--- THE DATA ---
[Start of section]

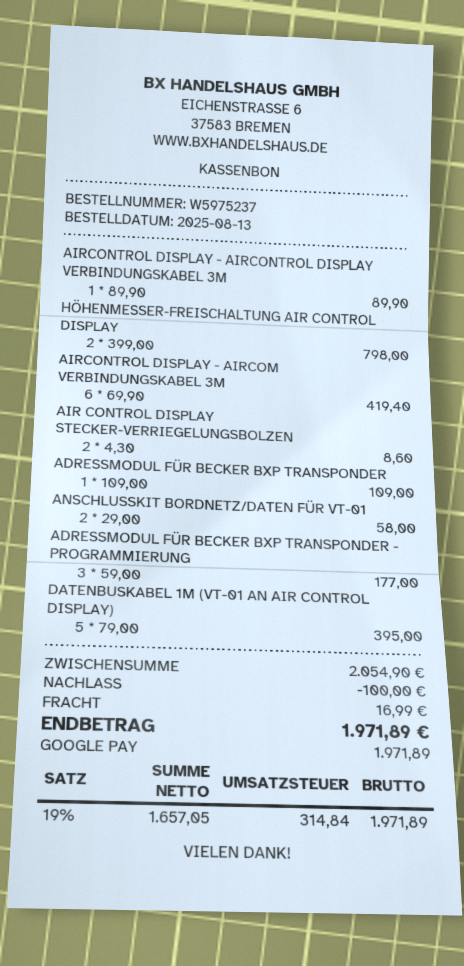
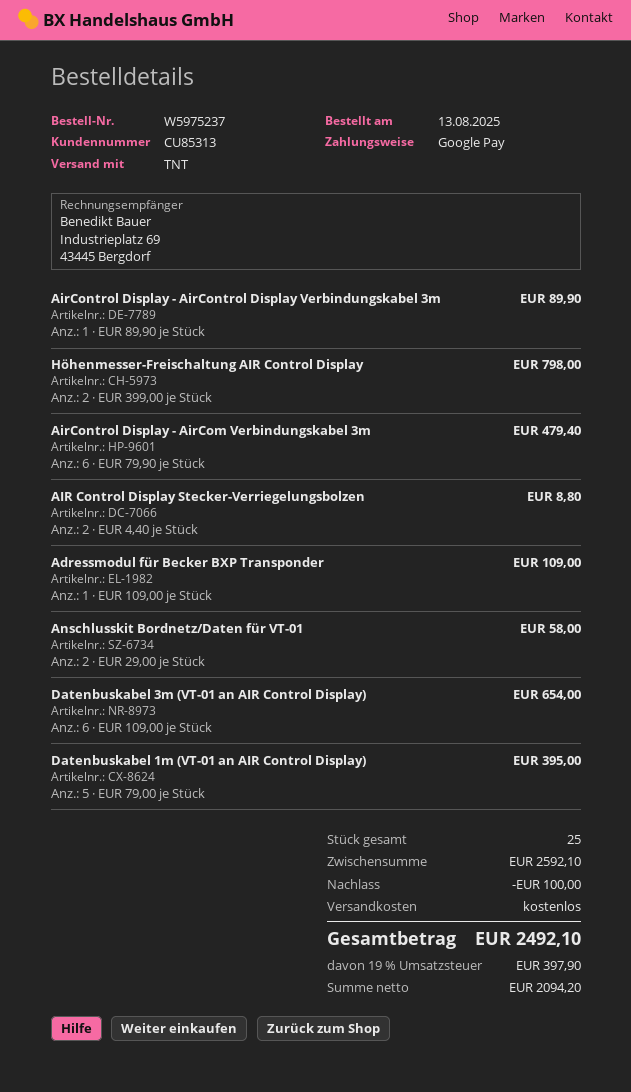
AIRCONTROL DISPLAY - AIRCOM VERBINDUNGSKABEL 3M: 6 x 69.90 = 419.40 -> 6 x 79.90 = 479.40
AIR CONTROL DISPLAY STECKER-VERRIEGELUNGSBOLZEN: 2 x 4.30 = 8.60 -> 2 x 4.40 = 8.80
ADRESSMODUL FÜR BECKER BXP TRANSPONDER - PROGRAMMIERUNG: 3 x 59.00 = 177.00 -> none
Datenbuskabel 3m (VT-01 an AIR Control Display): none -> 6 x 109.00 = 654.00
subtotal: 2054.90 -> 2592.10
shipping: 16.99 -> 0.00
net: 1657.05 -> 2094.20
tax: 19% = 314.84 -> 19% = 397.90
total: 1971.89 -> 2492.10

[End of section]
[Start of section]

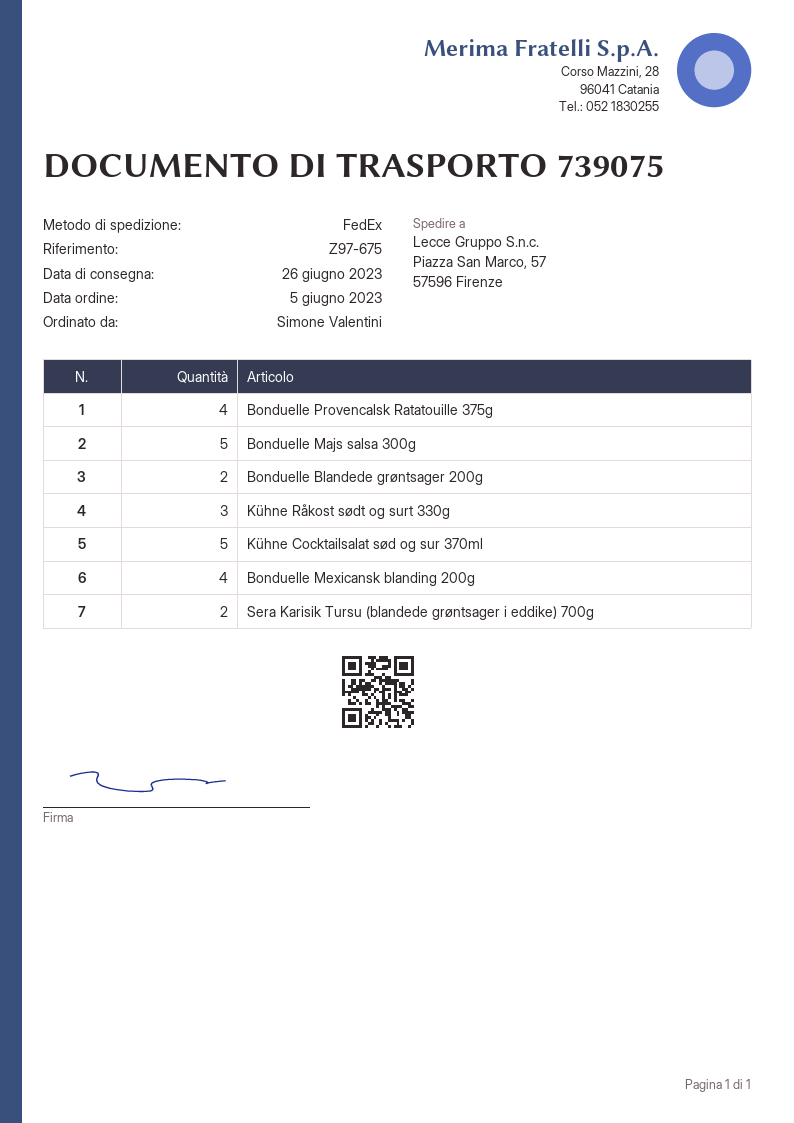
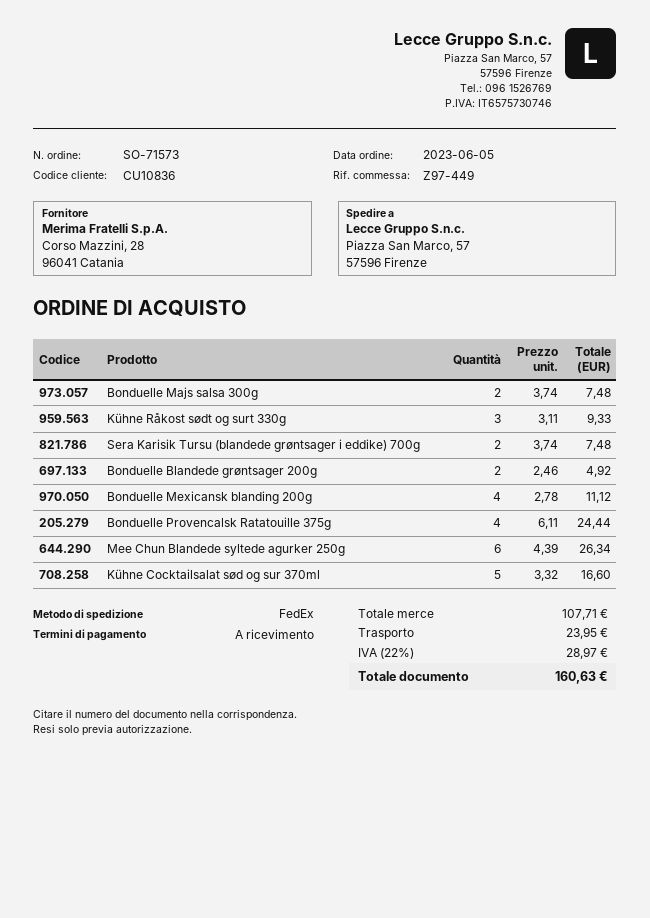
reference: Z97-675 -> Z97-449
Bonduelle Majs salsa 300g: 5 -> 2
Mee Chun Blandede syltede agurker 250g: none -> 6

[End of section]
[Start of section]

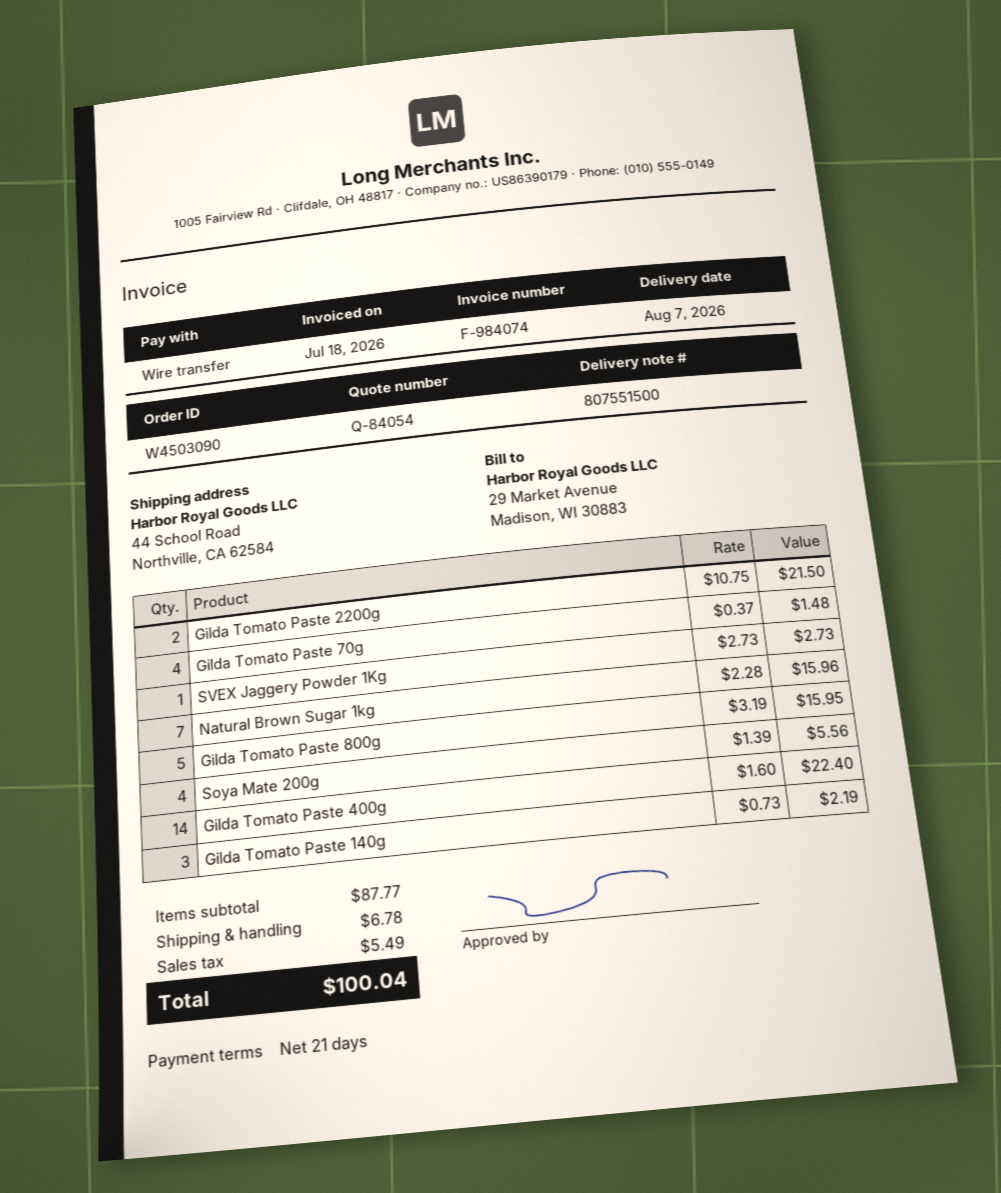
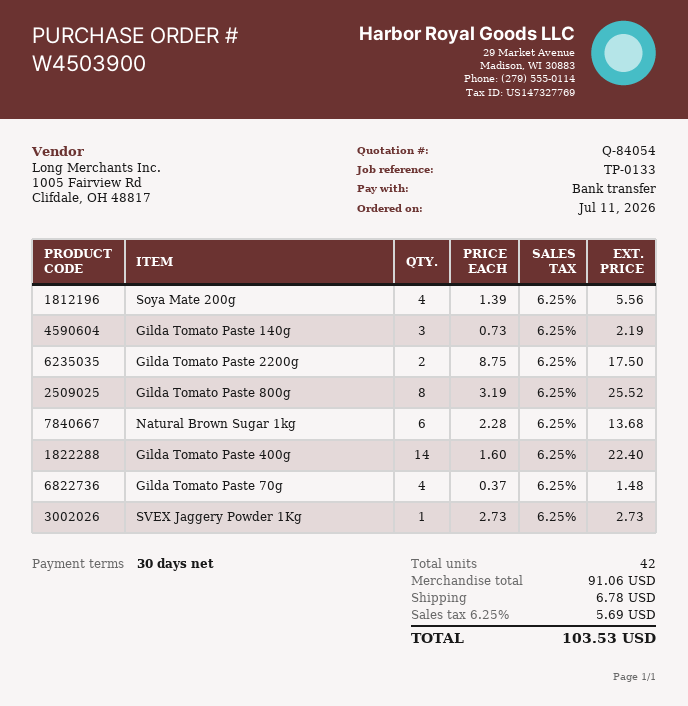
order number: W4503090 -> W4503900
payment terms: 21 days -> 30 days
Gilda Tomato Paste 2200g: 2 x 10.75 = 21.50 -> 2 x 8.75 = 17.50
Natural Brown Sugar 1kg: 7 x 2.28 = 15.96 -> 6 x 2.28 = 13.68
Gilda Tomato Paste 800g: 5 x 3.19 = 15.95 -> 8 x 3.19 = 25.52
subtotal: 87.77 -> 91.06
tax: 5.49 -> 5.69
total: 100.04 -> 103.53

[End of section]

--- TASK DIRECTIONS ---
Repeat, word for word, the lines above between the line holding "Natural Brown Sugar" and the line holding "total: 100.04 -> 103.53", inclusive; omit everything else.

--- EXERCISE RESPONSE ---
Natural Brown Sugar 1kg: 7 x 2.28 = 15.96 -> 6 x 2.28 = 13.68
Gilda Tomato Paste 800g: 5 x 3.19 = 15.95 -> 8 x 3.19 = 25.52
subtotal: 87.77 -> 91.06
tax: 5.49 -> 5.69
total: 100.04 -> 103.53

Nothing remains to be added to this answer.